Eric was just having a moment of reflection about the loss of his pet gerbil.


----------



## Big John (May 23, 2010)

I have seen significant differences in current readings trying to clamp onto the load-side of a drive because of the distortion of the waveform caused by drive operation. This will be significantly worse if the clamp you have isn't true RMS.

I've never seen it as severe as 8A to 1A, but there was enough error that I tend not to trust clamp readings and just go with what's on the display.

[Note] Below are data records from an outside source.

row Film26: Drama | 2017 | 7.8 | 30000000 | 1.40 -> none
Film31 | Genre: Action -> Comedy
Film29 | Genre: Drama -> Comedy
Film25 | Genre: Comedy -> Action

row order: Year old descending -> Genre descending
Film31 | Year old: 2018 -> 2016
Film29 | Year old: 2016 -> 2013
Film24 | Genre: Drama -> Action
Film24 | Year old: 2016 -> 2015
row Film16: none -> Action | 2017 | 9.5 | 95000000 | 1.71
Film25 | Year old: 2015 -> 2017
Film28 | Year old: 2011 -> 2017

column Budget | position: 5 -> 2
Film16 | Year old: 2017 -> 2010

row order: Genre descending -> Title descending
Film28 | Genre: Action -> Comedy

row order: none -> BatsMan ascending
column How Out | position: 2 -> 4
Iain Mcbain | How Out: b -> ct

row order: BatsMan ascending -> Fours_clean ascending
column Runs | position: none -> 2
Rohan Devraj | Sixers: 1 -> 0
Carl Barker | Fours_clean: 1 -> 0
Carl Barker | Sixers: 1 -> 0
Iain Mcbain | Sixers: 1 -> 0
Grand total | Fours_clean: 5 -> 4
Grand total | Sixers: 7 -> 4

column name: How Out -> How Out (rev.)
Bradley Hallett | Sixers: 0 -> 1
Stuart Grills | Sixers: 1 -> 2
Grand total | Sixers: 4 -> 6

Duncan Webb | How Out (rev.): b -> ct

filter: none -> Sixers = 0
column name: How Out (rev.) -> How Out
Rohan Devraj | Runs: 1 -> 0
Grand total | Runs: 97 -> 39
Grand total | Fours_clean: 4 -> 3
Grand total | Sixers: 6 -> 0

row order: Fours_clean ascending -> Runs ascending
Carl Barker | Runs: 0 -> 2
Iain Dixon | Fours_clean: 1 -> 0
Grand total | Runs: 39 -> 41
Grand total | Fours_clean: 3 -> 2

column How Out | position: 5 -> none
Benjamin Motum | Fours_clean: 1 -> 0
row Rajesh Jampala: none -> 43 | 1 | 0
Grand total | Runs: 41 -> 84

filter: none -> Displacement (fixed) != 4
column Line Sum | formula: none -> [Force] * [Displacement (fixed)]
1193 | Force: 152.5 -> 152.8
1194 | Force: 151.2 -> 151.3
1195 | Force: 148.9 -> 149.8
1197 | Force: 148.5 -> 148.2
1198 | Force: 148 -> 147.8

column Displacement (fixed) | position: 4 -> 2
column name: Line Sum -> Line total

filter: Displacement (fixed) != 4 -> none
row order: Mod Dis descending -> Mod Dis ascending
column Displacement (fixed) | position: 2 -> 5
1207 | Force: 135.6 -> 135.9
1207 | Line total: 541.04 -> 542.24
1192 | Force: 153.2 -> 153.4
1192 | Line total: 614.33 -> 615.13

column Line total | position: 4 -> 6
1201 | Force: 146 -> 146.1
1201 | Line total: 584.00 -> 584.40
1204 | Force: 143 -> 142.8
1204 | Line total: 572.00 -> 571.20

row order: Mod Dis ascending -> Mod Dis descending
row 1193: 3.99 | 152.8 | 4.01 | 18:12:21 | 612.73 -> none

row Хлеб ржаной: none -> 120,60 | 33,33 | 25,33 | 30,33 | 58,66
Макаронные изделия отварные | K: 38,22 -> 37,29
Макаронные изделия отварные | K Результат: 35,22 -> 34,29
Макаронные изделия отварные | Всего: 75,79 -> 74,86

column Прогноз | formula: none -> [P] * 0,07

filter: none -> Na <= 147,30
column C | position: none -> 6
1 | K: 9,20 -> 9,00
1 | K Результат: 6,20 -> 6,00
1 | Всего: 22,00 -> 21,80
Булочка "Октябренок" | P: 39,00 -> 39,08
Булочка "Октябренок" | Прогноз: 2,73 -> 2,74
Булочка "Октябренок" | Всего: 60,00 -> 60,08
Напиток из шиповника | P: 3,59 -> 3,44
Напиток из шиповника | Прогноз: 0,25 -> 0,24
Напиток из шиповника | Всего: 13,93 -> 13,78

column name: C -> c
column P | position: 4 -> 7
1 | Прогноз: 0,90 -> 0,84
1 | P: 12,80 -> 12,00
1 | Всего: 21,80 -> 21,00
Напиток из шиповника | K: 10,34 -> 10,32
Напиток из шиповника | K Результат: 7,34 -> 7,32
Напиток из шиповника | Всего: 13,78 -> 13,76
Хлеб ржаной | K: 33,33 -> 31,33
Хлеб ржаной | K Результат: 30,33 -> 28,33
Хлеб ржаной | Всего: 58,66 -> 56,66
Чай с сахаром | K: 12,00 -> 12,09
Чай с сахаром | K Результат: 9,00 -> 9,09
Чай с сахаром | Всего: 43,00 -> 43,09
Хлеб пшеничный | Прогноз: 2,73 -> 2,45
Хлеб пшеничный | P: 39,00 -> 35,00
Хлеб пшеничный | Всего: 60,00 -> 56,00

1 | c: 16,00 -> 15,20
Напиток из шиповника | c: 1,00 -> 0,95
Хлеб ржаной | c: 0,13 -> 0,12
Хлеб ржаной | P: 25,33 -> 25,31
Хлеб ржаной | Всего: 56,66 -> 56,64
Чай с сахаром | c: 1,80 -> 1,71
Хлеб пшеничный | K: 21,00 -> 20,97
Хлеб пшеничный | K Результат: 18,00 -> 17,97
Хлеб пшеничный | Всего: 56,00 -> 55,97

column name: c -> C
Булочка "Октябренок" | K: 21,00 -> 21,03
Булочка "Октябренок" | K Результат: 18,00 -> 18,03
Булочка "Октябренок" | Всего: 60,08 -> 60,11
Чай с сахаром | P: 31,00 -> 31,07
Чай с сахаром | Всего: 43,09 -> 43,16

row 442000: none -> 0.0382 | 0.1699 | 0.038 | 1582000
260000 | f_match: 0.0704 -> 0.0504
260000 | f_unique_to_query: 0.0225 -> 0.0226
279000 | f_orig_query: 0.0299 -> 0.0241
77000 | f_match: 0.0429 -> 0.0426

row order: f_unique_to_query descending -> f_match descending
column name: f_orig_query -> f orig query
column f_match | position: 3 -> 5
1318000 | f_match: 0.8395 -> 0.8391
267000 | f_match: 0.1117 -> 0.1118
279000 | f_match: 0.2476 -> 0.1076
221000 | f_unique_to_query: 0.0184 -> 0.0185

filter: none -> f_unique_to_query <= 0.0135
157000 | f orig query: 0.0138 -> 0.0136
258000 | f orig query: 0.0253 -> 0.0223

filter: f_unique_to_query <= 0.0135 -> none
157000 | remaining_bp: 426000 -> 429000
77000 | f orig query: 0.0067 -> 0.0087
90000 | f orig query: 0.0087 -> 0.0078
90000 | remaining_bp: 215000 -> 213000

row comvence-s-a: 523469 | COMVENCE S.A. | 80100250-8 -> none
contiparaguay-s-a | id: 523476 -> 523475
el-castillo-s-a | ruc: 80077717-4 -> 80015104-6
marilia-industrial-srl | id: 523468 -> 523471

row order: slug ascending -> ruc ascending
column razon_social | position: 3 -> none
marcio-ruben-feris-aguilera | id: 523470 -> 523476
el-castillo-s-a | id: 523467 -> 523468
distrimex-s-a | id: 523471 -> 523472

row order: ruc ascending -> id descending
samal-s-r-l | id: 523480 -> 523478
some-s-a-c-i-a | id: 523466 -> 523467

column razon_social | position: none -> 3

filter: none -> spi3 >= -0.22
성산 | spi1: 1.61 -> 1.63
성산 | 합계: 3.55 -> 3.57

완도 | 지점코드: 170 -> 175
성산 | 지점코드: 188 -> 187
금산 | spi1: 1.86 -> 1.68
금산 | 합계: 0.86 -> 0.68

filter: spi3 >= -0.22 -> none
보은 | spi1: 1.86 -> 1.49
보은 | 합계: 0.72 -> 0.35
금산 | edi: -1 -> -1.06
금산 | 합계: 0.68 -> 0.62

The problem you're describing is that you can't reverse the conveyer, even when you physically swap the load side phases on the VFD, is that right? Is there an encoder on the conveyer motor?


----------



## JRaef (Mar 23, 2009)

Big John said:


> I have seen significant differences in current readings trying to clamp onto the load-side of a drive because of the distortion of the waveform caused by drive operation. This will be significantly worse if the clamp you have isn't true RMS.
> 
> I've never seen it as severe as 8A to 1A, but there was enough error that I tend not to trust clamp readings and just go with what's on the display.
> 
> The problem you're describing is that you can't reverse the conveyer, even when you physically swap the load side phases on the VFD, is that right? Is there an encoder on the conveyer motor?


First thing I thought of too. If there is an encoder and someone set it up to be directional, the "option not installed" error could be telling you that the encoder pulses are not going in the right direction (sequence) that the drive is expecting to see given the encoder option selected.

But also, if there is no encoder and you are running in Sensorless Vector Control mode, the error may be related to the fact that the auto tuning procedure set up the motor model based on the windings it saw. Now you have changed the windings, so as far as the drive is concerned, it is a different motor because what it sees now does not match the model. You are not perhaps reversing the motor with a reversing contactor are you????


----------



## micromind (Aug 11, 2007)

Occasionally over the years, I've had trouble with CTs in Square D VFDs and soft-starts. If it's out of warranty, I've seen fault codes that didn't make sense and upon further investigation, an open CT was discovered.


----------



## Introyble (Jul 10, 2010)

Seen this behavior before honestly. Mind you, not telling what anybody may have done to the parameter specifications. 

Have you written down the nameplate data from the motor? If not write it down, look through your manual and scroll into the autotune menu. Make sure your motor data matches the data in the drive. Then tune the drive. Usually you have to let the rotor spin free of any load so uncouple it from the conveyor.

OH, by the way. When I have seen this what followed soon was a big boom, sounds sort of like a 12 gauge LOL


----------



## ponyboy (Nov 18, 2012)

BBQ said:


> Eric was just having a moment of reflection about the loss of his pet gerbil.


So nice I'm gonna thank it twice


----------